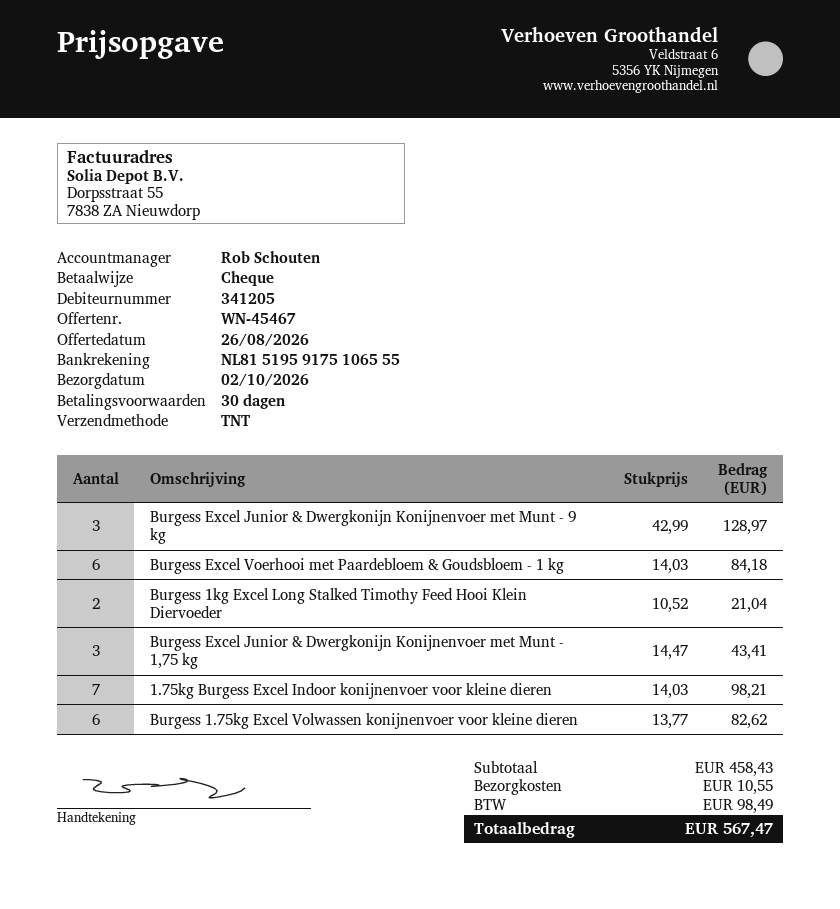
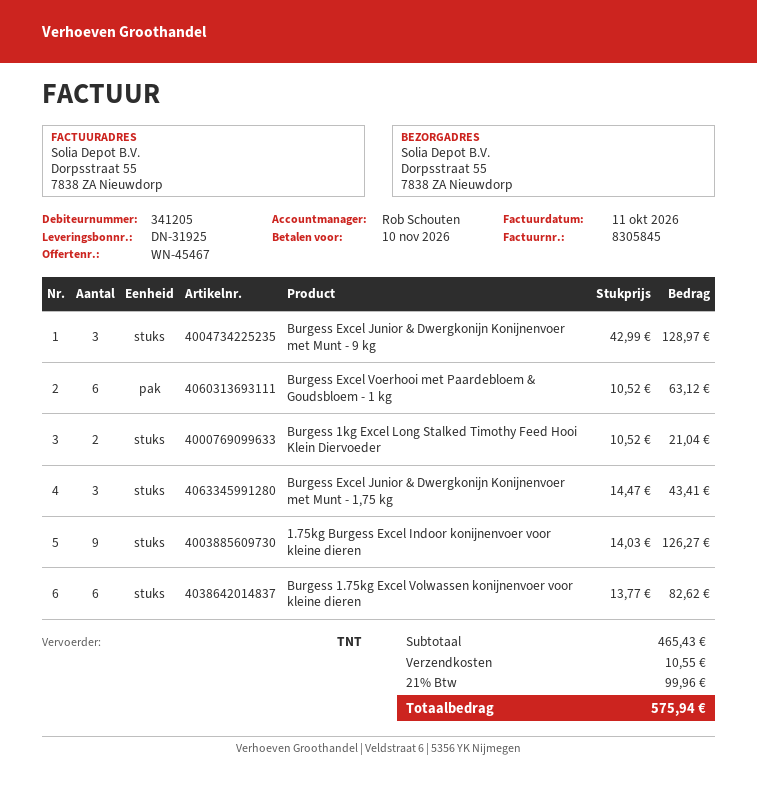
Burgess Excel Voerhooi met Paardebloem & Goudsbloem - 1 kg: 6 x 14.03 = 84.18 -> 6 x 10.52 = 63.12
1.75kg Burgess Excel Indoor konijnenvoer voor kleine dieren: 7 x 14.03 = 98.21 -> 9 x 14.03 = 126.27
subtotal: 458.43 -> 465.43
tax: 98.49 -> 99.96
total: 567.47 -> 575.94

──────

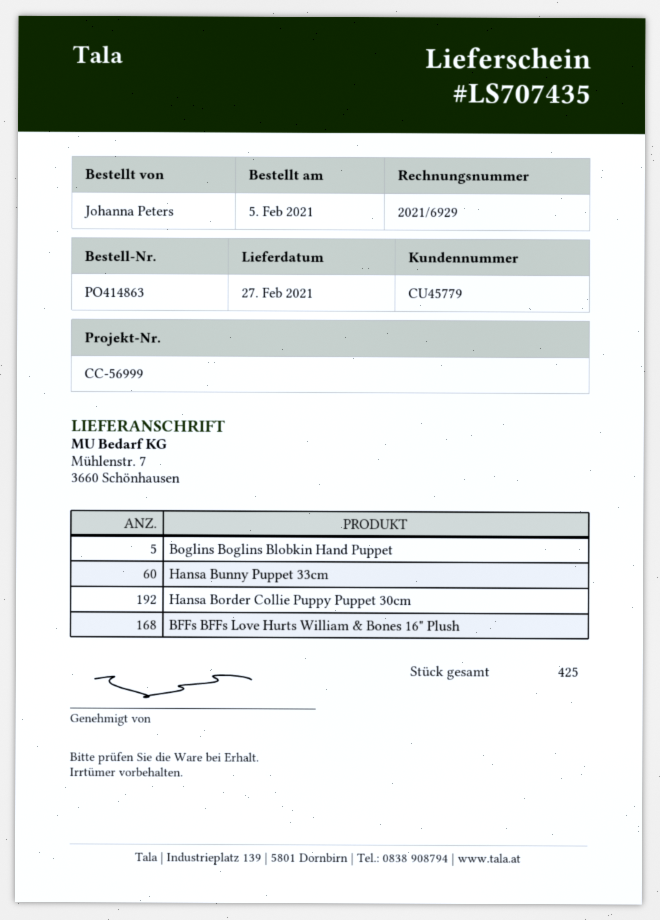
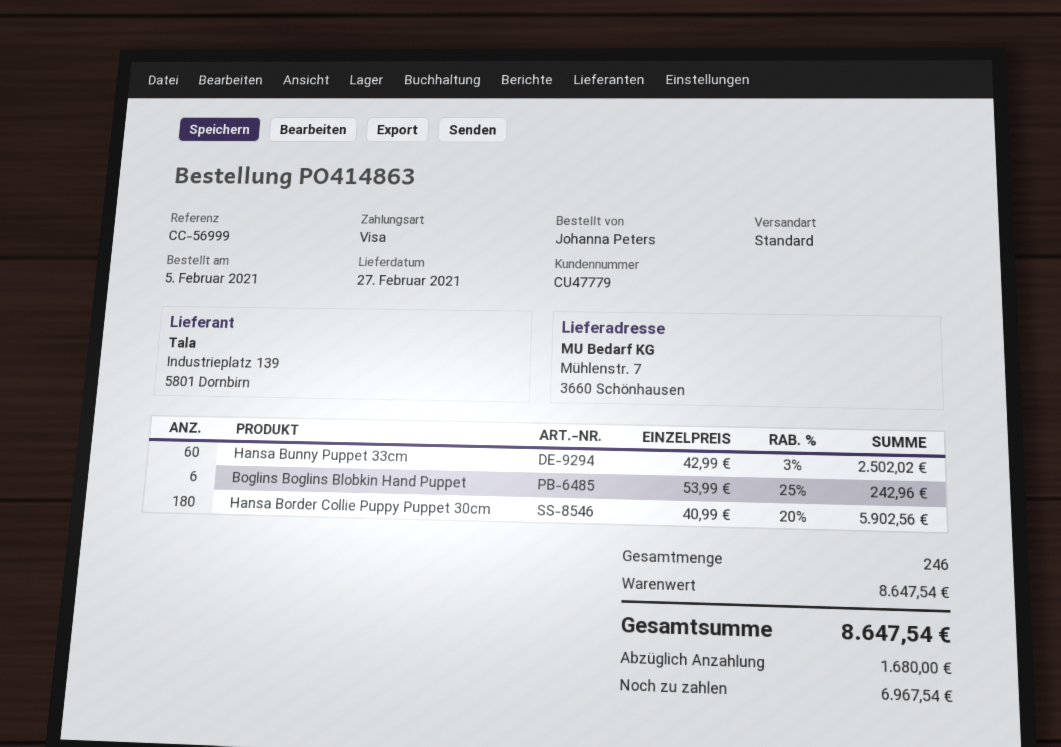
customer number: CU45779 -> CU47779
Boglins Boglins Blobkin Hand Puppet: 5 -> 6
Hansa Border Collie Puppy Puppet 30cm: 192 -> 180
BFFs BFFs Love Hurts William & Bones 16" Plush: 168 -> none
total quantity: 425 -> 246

──────

--- Assigned task ---
Give back the records above exactly, limited to the lines between the one holding "customer number: CU45779 -> CU47779" and the one holding "total quantity: 425 -> 246", inclusive.

--- Answer below ---
customer number: CU45779 -> CU47779
Boglins Boglins Blobkin Hand Puppet: 5 -> 6
Hansa Border Collie Puppy Puppet 30cm: 192 -> 180
BFFs BFFs Love Hurts William & Bones 16" Plush: 168 -> none
total quantity: 425 -> 246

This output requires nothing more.